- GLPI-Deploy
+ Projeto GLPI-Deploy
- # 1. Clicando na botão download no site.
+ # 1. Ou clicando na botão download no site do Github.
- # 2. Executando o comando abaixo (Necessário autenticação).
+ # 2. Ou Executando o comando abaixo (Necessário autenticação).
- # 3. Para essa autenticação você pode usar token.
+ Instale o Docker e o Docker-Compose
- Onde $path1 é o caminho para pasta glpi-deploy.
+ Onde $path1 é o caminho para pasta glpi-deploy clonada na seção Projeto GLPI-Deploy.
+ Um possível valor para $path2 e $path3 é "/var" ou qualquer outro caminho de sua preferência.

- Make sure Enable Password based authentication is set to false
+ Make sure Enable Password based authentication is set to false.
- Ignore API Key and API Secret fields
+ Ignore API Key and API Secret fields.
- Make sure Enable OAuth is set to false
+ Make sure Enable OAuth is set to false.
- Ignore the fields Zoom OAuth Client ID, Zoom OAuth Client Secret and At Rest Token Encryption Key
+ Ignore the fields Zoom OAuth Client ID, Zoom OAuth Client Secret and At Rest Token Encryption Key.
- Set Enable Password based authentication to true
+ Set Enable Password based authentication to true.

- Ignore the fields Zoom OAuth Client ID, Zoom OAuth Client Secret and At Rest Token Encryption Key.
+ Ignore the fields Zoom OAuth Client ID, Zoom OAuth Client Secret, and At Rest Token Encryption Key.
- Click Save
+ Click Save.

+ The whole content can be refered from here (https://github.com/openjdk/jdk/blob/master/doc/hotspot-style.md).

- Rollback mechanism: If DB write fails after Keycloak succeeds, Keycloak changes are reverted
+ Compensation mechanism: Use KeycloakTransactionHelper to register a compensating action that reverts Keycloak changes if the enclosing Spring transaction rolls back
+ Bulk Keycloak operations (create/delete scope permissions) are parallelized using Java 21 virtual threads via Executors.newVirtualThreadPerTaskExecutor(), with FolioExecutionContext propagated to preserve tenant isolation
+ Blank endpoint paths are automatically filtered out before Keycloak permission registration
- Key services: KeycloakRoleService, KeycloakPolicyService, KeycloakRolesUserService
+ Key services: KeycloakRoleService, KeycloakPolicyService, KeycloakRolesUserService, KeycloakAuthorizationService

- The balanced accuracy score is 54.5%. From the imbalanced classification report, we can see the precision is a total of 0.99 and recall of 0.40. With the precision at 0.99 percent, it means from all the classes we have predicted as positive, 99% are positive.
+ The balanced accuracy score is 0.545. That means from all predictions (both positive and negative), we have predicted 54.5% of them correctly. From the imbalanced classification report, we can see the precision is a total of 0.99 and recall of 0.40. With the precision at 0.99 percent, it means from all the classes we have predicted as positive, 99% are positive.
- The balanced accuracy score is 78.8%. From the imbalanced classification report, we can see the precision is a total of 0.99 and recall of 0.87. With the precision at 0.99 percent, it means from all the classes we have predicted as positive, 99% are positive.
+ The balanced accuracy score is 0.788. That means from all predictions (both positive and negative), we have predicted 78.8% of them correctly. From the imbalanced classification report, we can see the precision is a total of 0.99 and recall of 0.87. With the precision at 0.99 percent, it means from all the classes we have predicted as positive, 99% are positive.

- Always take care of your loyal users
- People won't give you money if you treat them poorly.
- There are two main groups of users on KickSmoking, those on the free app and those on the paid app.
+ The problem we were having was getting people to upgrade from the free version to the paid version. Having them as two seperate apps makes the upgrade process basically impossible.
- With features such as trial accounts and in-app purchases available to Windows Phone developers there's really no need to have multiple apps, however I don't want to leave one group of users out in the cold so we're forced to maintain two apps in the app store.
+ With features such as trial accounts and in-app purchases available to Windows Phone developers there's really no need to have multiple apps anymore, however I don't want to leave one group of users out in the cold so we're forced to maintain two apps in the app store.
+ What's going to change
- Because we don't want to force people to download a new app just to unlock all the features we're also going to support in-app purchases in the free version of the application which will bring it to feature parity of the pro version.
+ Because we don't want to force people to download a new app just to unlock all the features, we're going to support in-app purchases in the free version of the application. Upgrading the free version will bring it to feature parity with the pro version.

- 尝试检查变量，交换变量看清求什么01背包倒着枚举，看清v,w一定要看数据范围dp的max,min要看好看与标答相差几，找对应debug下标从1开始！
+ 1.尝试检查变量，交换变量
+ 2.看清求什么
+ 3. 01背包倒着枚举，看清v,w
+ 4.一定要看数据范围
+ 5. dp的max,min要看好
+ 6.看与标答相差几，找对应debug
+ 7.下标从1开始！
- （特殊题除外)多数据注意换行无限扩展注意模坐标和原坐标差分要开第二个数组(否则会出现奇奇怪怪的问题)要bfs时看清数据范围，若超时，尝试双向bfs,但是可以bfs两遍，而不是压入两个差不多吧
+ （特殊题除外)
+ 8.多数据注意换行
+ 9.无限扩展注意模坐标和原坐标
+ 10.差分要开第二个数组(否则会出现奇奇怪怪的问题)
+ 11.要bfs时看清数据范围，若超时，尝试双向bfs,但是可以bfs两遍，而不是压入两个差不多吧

◆ **What you will do**
Extract the complete set of records unchanged.

◆ **Written solution**
- GLPI-Deploy
+ Projeto GLPI-Deploy
- # 1. Clicando na botão download no site.
+ # 1. Ou clicando na botão download no site do Github.
- # 2. Executando o comando abaixo (Necessário autenticação).
+ # 2. Ou Executando o comando abaixo (Necessário autenticação).
- # 3. Para essa autenticação você pode usar token.
+ Instale o Docker e o Docker-Compose
- Onde $path1 é o caminho para pasta glpi-deploy.
+ Onde $path1 é o caminho para pasta glpi-deploy clonada na seção Projeto GLPI-Deploy.
+ Um possível valor para $path2 e $path3 é "/var" ou qualquer outro caminho de sua preferência.

- Make sure Enable Password based authentication is set to false
+ Make sure Enable Password based authentication is set to false.
- Ignore API Key and API Secret fields
+ Ignore API Key and API Secret fields.
- Make sure Enable OAuth is set to false
+ Make sure Enable OAuth is set to false.
- Ignore the fields Zoom OAuth Client ID, Zoom OAuth Client Secret and At Rest Token Encryption Key
+ Ignore the fields Zoom OAuth Client ID, Zoom OAuth Client Secret and At Rest Token Encryption Key.
- Set Enable Password based authentication to true
+ Set Enable Password based authentication to true.

- Ignore the fields Zoom OAuth Client ID, Zoom OAuth Client Secret and At Rest Token Encryption Key.
+ Ignore the fields Zoom OAuth Client ID, Zoom OAuth Client Secret, and At Rest Token Encryption Key.
- Click Save
+ Click Save.

+ The whole content can be refered from here (https://github.com/openjdk/jdk/blob/master/doc/hotspot-style.md).

- Rollback mechanism: If DB write fails after Keycloak succeeds, Keycloak changes are reverted
+ Compensation mechanism: Use KeycloakTransactionHelper to register a compensating action that reverts Keycloak changes if the enclosing Spring transaction rolls back
+ Bulk Keycloak operations (create/delete scope permissions) are parallelized using Java 21 virtual threads via Executors.newVirtualThreadPerTaskExecutor(), with FolioExecutionContext propagated to preserve tenant isolation
+ Blank endpoint paths are automatically filtered out before Keycloak permission registration
- Key services: KeycloakRoleService, KeycloakPolicyService, KeycloakRolesUserService
+ Key services: KeycloakRoleService, KeycloakPolicyService, KeycloakRolesUserService, KeycloakAuthorizationService

- The balanced accuracy score is 54.5%. From the imbalanced classification report, we can see the precision is a total of 0.99 and recall of 0.40. With the precision at 0.99 percent, it means from all the classes we have predicted as positive, 99% are positive.
+ The balanced accuracy score is 0.545. That means from all predictions (both positive and negative), we have predicted 54.5% of them correctly. From the imbalanced classification report, we can see the precision is a total of 0.99 and recall of 0.40. With the precision at 0.99 percent, it means from all the classes we have predicted as positive, 99% are positive.
- The balanced accuracy score is 78.8%. From the imbalanced classification report, we can see the precision is a total of 0.99 and recall of 0.87. With the precision at 0.99 percent, it means from all the classes we have predicted as positive, 99% are positive.
+ The balanced accuracy score is 0.788. That means from all predictions (both positive and negative), we have predicted 78.8% of them correctly. From the imbalanced classification report, we can see the precision is a total of 0.99 and recall of 0.87. With the precision at 0.99 percent, it means from all the classes we have predicted as positive, 99% are positive.

- Always take care of your loyal users
- People won't give you money if you treat them poorly.
- There are two main groups of users on KickSmoking, those on the free app and those on the paid app.
+ The problem we were having was getting people to upgrade from the free version to the paid version. Having them as two seperate apps makes the upgrade process basically impossible.
- With features such as trial accounts and in-app purchases available to Windows Phone developers there's really no need to have multiple apps, however I don't want to leave one group of users out in the cold so we're forced to maintain two apps in the app store.
+ With features such as trial accounts and in-app purchases available to Windows Phone developers there's really no need to have multiple apps anymore, however I don't want to leave one group of users out in the cold so we're forced to maintain two apps in the app store.
+ What's going to change
- Because we don't want to force people to download a new app just to unlock all the features we're also going to support in-app purchases in the free version of the application which will bring it to feature parity of the pro version.
+ Because we don't want to force people to download a new app just to unlock all the features, we're going to support in-app purchases in the free version of the application. Upgrading the free version will bring it to feature parity with the pro version.

- 尝试检查变量，交换变量看清求什么01背包倒着枚举，看清v,w一定要看数据范围dp的max,min要看好看与标答相差几，找对应debug下标从1开始！
+ 1.尝试检查变量，交换变量
+ 2.看清求什么
+ 3. 01背包倒着枚举，看清v,w
+ 4.一定要看数据范围
+ 5. dp的max,min要看好
+ 6.看与标答相差几，找对应debug
+ 7.下标从1开始！
- （特殊题除外)多数据注意换行无限扩展注意模坐标和原坐标差分要开第二个数组(否则会出现奇奇怪怪的问题)要bfs时看清数据范围，若超时，尝试双向bfs,但是可以bfs两遍，而不是压入两个差不多吧
+ （特殊题除外)
+ 8.多数据注意换行
+ 9.无限扩展注意模坐标和原坐标
+ 10.差分要开第二个数组(否则会出现奇奇怪怪的问题)
+ 11.要bfs时看清数据范围，若超时，尝试双向bfs,但是可以bfs两遍，而不是压入两个差不多吧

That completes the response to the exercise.